→ PROBLEM DESCRIPTION: Transcribe the entries exactly. Omit the pictures.

[Data extracted from a collection]
..........

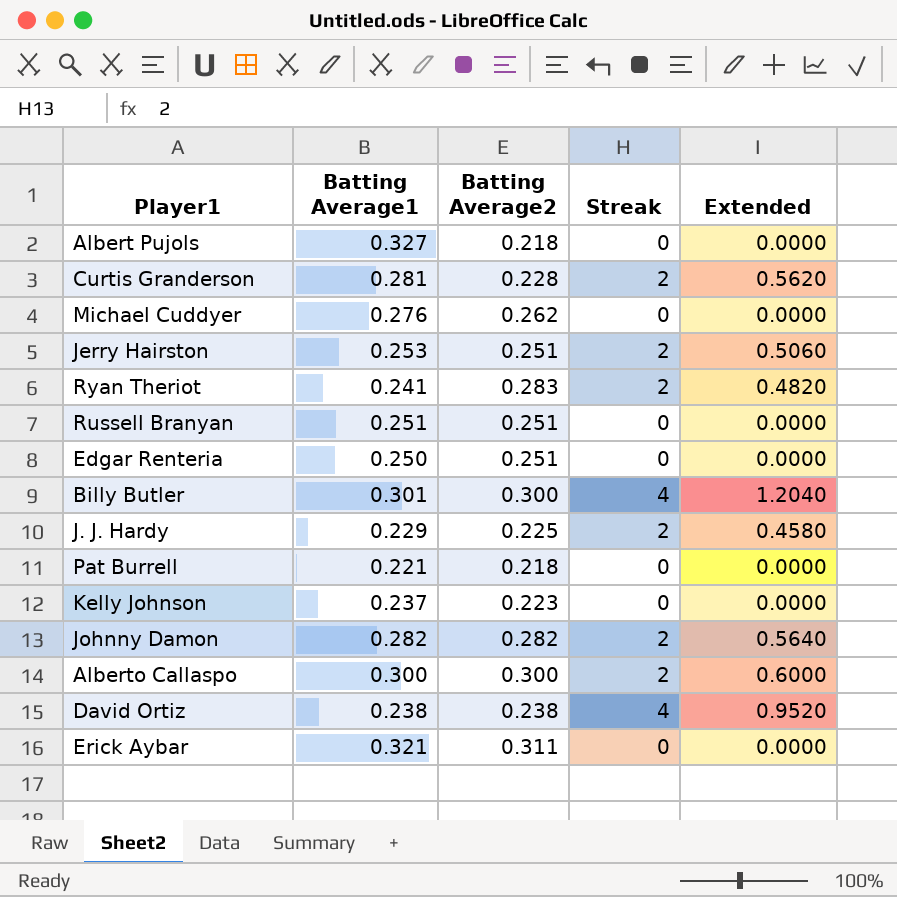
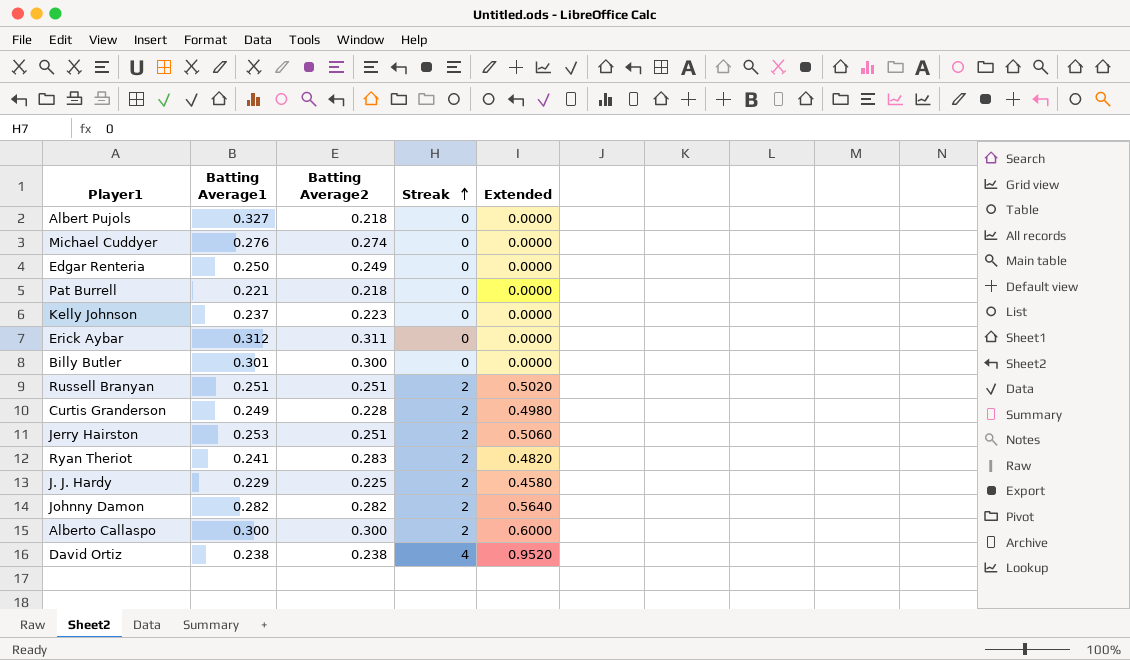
row order: none -> Streak ascending
Michael Cuddyer | Batting Average2: 0.262 -> 0.274
Edgar Renteria | Batting Average2: 0.251 -> 0.249
Erick Aybar | Batting Average1: 0.321 -> 0.312
Billy Butler | Streak: 4 -> 0
Billy Butler | Extended: 1.2040 -> 0.0000
Russell Branyan | Streak: 0 -> 2
Russell Branyan | Extended: 0.0000 -> 0.5020
Curtis Granderson | Batting Average1: 0.281 -> 0.249
Curtis Granderson | Extended: 0.5620 -> 0.4980

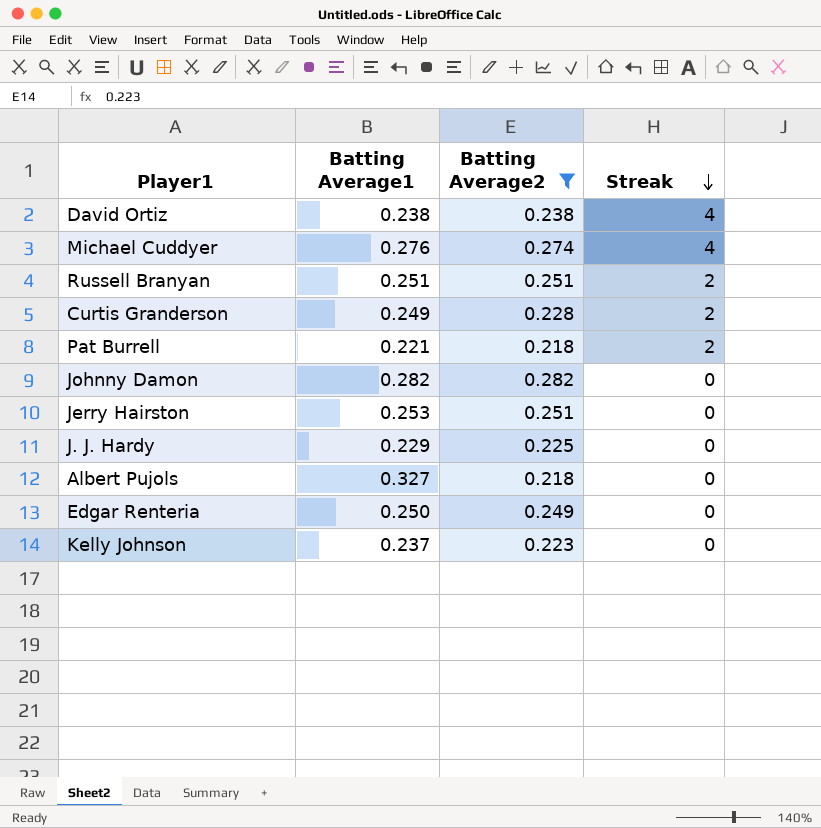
filter: none -> Batting Average2 <= 0.282
row order: Streak ascending -> Streak descending
column Extended | formula: [Batting Average1] * [Streak] -> none
Michael Cuddyer | Streak: 0 -> 4
Pat Burrell | Streak: 0 -> 2
Johnny Damon | Streak: 2 -> 0
Jerry Hairston | Streak: 2 -> 0
J. J. Hardy | Streak: 2 -> 0

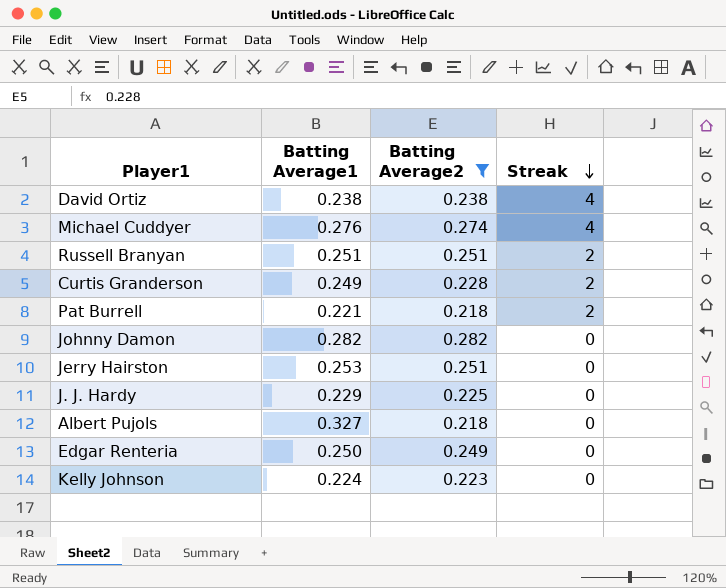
Kelly Johnson | Batting Average1: 0.237 -> 0.224

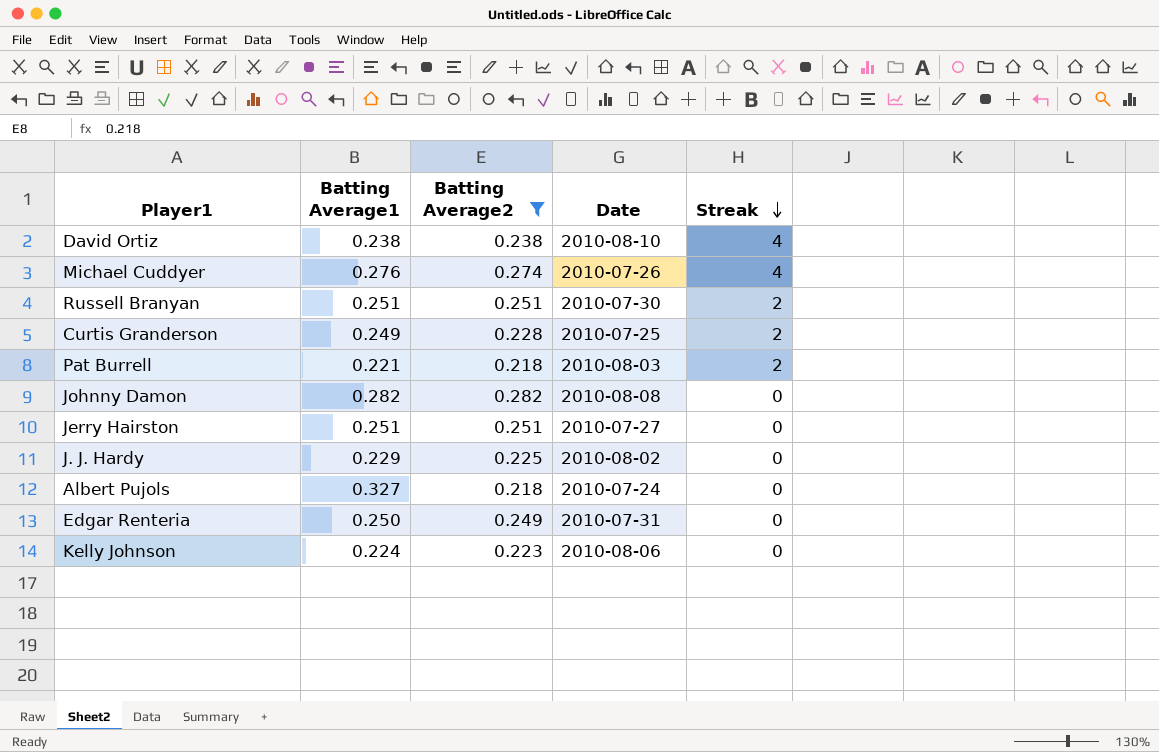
column Date | position: none -> 4
Jerry Hairston | Batting Average1: 0.253 -> 0.251

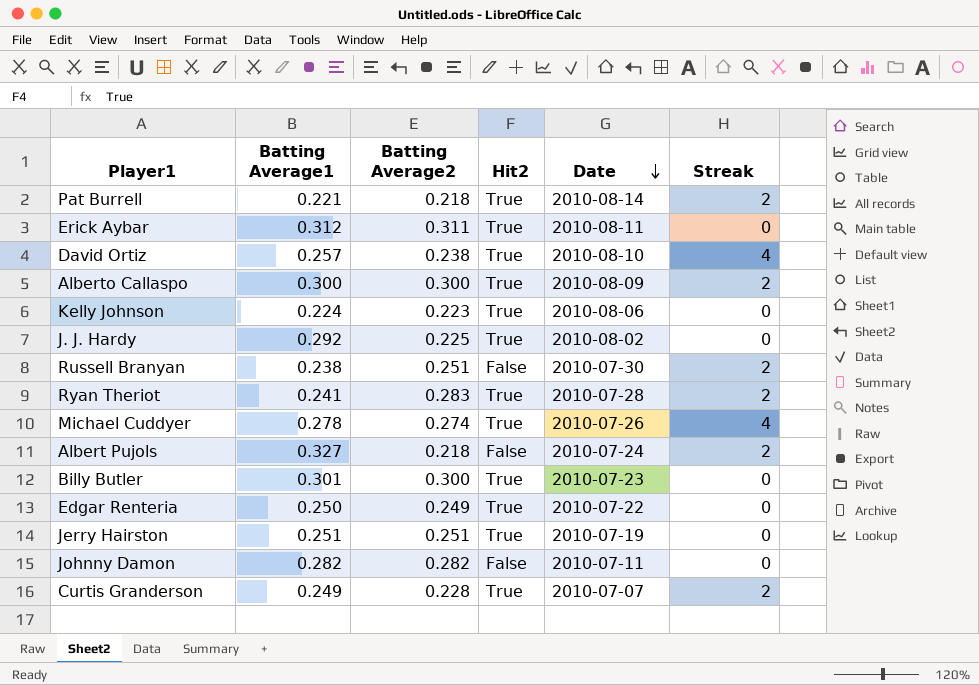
filter: Batting Average2 <= 0.282 -> none
row order: Streak descending -> Date descending
column Hit2 | position: none -> 4
Pat Burrell | Date: 2010-08-03 -> 2010-08-14
David Ortiz | Batting Average1: 0.238 -> 0.257
J. J. Hardy | Batting Average1: 0.229 -> 0.292
Russell Branyan | Batting Average1: 0.251 -> 0.238
Michael Cuddyer | Batting Average1: 0.276 -> 0.278
Albert Pujols | Streak: 0 -> 2
Edgar Renteria | Date: 2010-07-31 -> 2010-07-22
Jerry Hairston | Date: 2010-07-27 -> 2010-07-19
Johnny Damon | Date: 2010-08-08 -> 2010-07-11
Curtis Granderson | Date: 2010-07-25 -> 2010-07-07

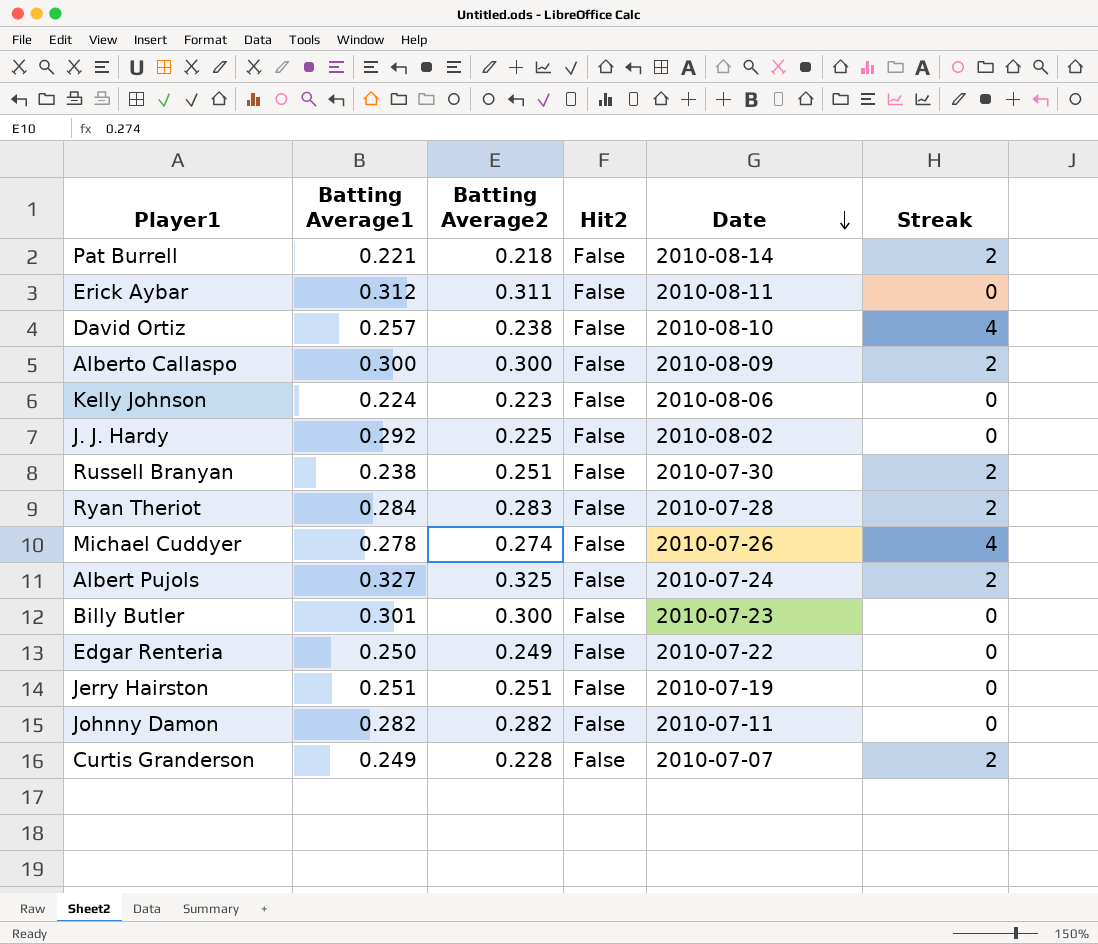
Pat Burrell | Hit2: True -> False
Erick Aybar | Hit2: True -> False
David Ortiz | Hit2: True -> False
Alberto Callaspo | Hit2: True -> False
Kelly Johnson | Hit2: True -> False
J. J. Hardy | Hit2: True -> False
Ryan Theriot | Batting Average1: 0.241 -> 0.284
Ryan Theriot | Hit2: True -> False
Michael Cuddyer | Hit2: True -> False
Albert Pujols | Batting Average2: 0.218 -> 0.325
Billy Butler | Hit2: True -> False
Edgar Renteria | Hit2: True -> False
Jerry Hairston | Hit2: True -> False
Curtis Granderson | Hit2: True -> False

..........

→ SOLUTION FOR THIS EXERCISE:
row order: none -> Streak ascending
Michael Cuddyer | Batting Average2: 0.262 -> 0.274
Edgar Renteria | Batting Average2: 0.251 -> 0.249
Erick Aybar | Batting Average1: 0.321 -> 0.312
Billy Butler | Streak: 4 -> 0
Billy Butler | Extended: 1.2040 -> 0.0000
Russell Branyan | Streak: 0 -> 2
Russell Branyan | Extended: 0.0000 -> 0.5020
Curtis Granderson | Batting Average1: 0.281 -> 0.249
Curtis Granderson | Extended: 0.5620 -> 0.4980

filter: none -> Batting Average2 <= 0.282
row order: Streak ascending -> Streak descending
column Extended | formula: [Batting Average1] * [Streak] -> none
Michael Cuddyer | Streak: 0 -> 4
Pat Burrell | Streak: 0 -> 2
Johnny Damon | Streak: 2 -> 0
Jerry Hairston | Streak: 2 -> 0
J. J. Hardy | Streak: 2 -> 0

Kelly Johnson | Batting Average1: 0.237 -> 0.224

column Date | position: none -> 4
Jerry Hairston | Batting Average1: 0.253 -> 0.251

filter: Batting Average2 <= 0.282 -> none
row order: Streak descending -> Date descending
column Hit2 | position: none -> 4
Pat Burrell | Date: 2010-08-03 -> 2010-08-14
David Ortiz | Batting Average1: 0.238 -> 0.257
J. J. Hardy | Batting Average1: 0.229 -> 0.292
Russell Branyan | Batting Average1: 0.251 -> 0.238
Michael Cuddyer | Batting Average1: 0.276 -> 0.278
Albert Pujols | Streak: 0 -> 2
Edgar Renteria | Date: 2010-07-31 -> 2010-07-22
Jerry Hairston | Date: 2010-07-27 -> 2010-07-19
Johnny Damon | Date: 2010-08-08 -> 2010-07-11
Curtis Granderson | Date: 2010-07-25 -> 2010-07-07

Pat Burrell | Hit2: True -> False
Erick Aybar | Hit2: True -> False
David Ortiz | Hit2: True -> False
Alberto Callaspo | Hit2: True -> False
Kelly Johnson | Hit2: True -> False
J. J. Hardy | Hit2: True -> False
Ryan Theriot | Batting Average1: 0.241 -> 0.284
Ryan Theriot | Hit2: True -> False
Michael Cuddyer | Hit2: True -> False
Albert Pujols | Batting Average2: 0.218 -> 0.325
Billy Butler | Hit2: True -> False
Edgar Renteria | Hit2: True -> False
Jerry Hairston | Hit2: True -> False
Curtis Granderson | Hit2: True -> False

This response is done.